There have been two major US decisions in the word of music and sound recordings with a win for Kraftwerk and a loss for Katy Perry, and in the background a third (the Led Zepplin "Stairway to Heaven" case waits for an upcoming an en banc appeal in the Ninth Circuit, and a fourth involving Ed Sheerhan in turn waiting for that decision (Sheerhan v Townsend) with Judge Louis L Stanton acknowledging that as the appeal judges will be considering some copyright technicalities that are very relevant to the 'Thinking Out Loud' action, even if not binding, to proceed with Sheerhan case in "wilful ignorance" of their conclusions would be "folly". 

First off - sampling: The European Court of Justice sided with German electronic music pioneers Kraftwerk, ruling that unauthorised sampling of even brief clips of a sound recording can constitute copyright infringement as long as they are recognisable, in a long running case that has added some clarity to how sampling should be treated in the European Union. Kraftwerk brought the action against hip-hop producers Moses Pelham and Martin Haas in 1999 over the Sabrina Setlur track “Nur Mir”, which revolves around a two-second snippet of Kratfwerk's “Metall auf Metall” used as a loop.

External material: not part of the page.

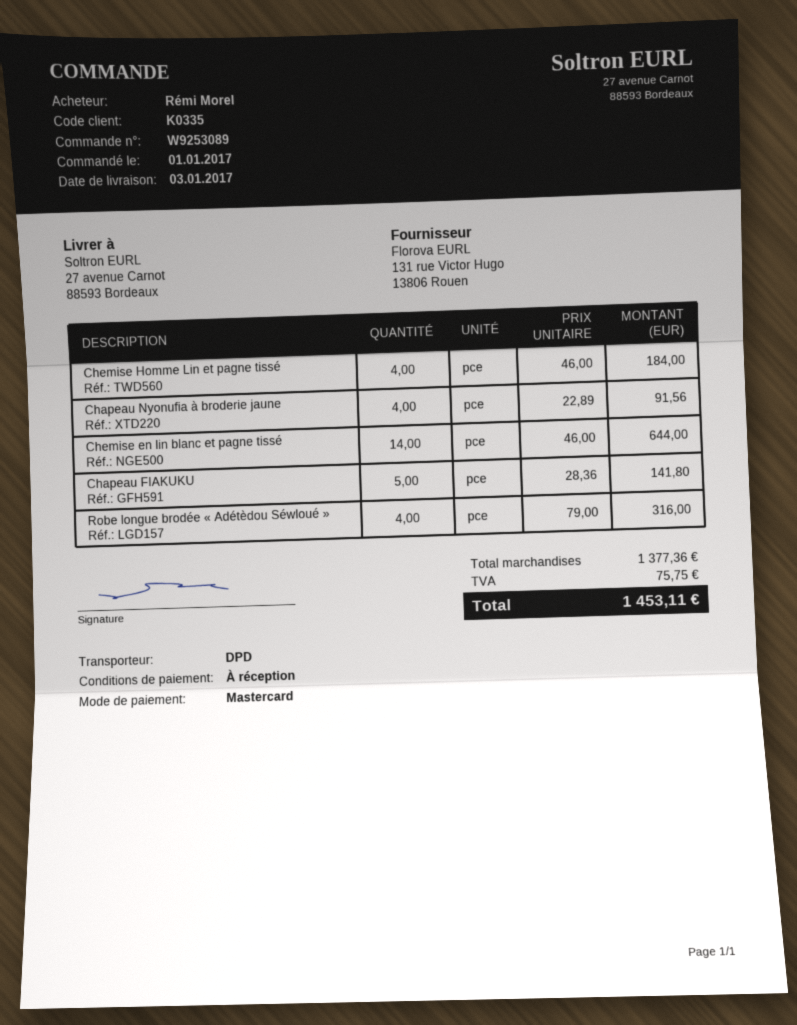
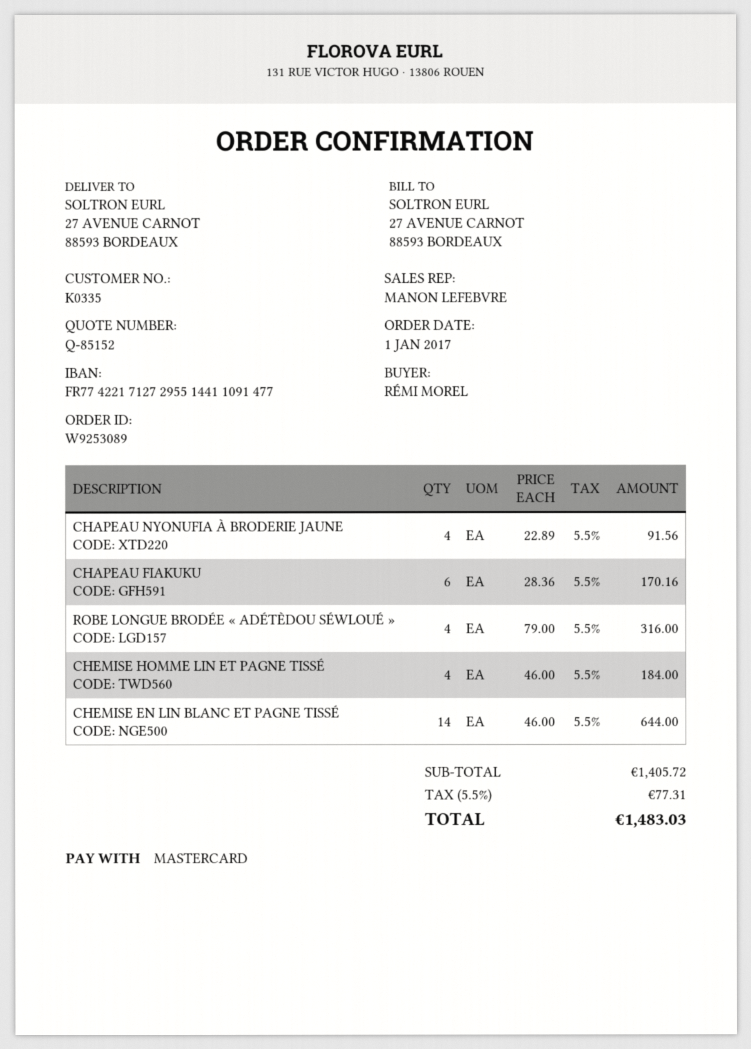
Chapeau FIAKUKU: 5 x 28.36 = 141.80 -> 6 x 28.36 = 170.16
subtotal: 1377.36 -> 1405.72
tax: 75.75 -> 77.31
total: 1453.11 -> 1483.03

In 2012, Germany's Federal Court Of Justice found in favour of Kraftwerk, in part on the basis that Pelham could have easily recreated the sound he sampled, so clipping the snippet out of 'Metal On Metal' was just laziness. Four years later the German Constitutional Court overturned that judgement, deciding Pelham's "artistic freedom" had to be considered - and that the negative impact on Kraftwerk caused by the uncleared sample wasn't sufficient to outweigh the sampler's artistic rights. The case was then referred to the CJEU.

Making clear the difference between sampling a recording and copying part (or all) of a song, Advocate General Maciej Szpunar wrote in his opinion "A phonogram is not an intellectual creation consisting of a composition of elements such as words, sounds, colours etc. A phonogram is a fixation of sounds which is protected, not by virtue of the arrangement of those sounds, but rather on account of the fixation itself" adding "Consequently, although, in the case of [other creative works], it is possible to distinguish the elements which may not be protected, such as words, sounds, colours etc, from the subject-matter which may be protected in the form of the original arrangement of those elements, such a distinction is not, however, possible in the case of a phonogram".

In the second major case, a jury has now ruled that the Katy Perry song Dark Horse does plagiarise a Christian rap songAfter two days of deliberations, the jurors concluded that Perry's team had likely heard 2008 release 'Joyful Noise' before writing 'Dark Horse', and that the latter was sufficiently similar to the former to constitute copyright infringement.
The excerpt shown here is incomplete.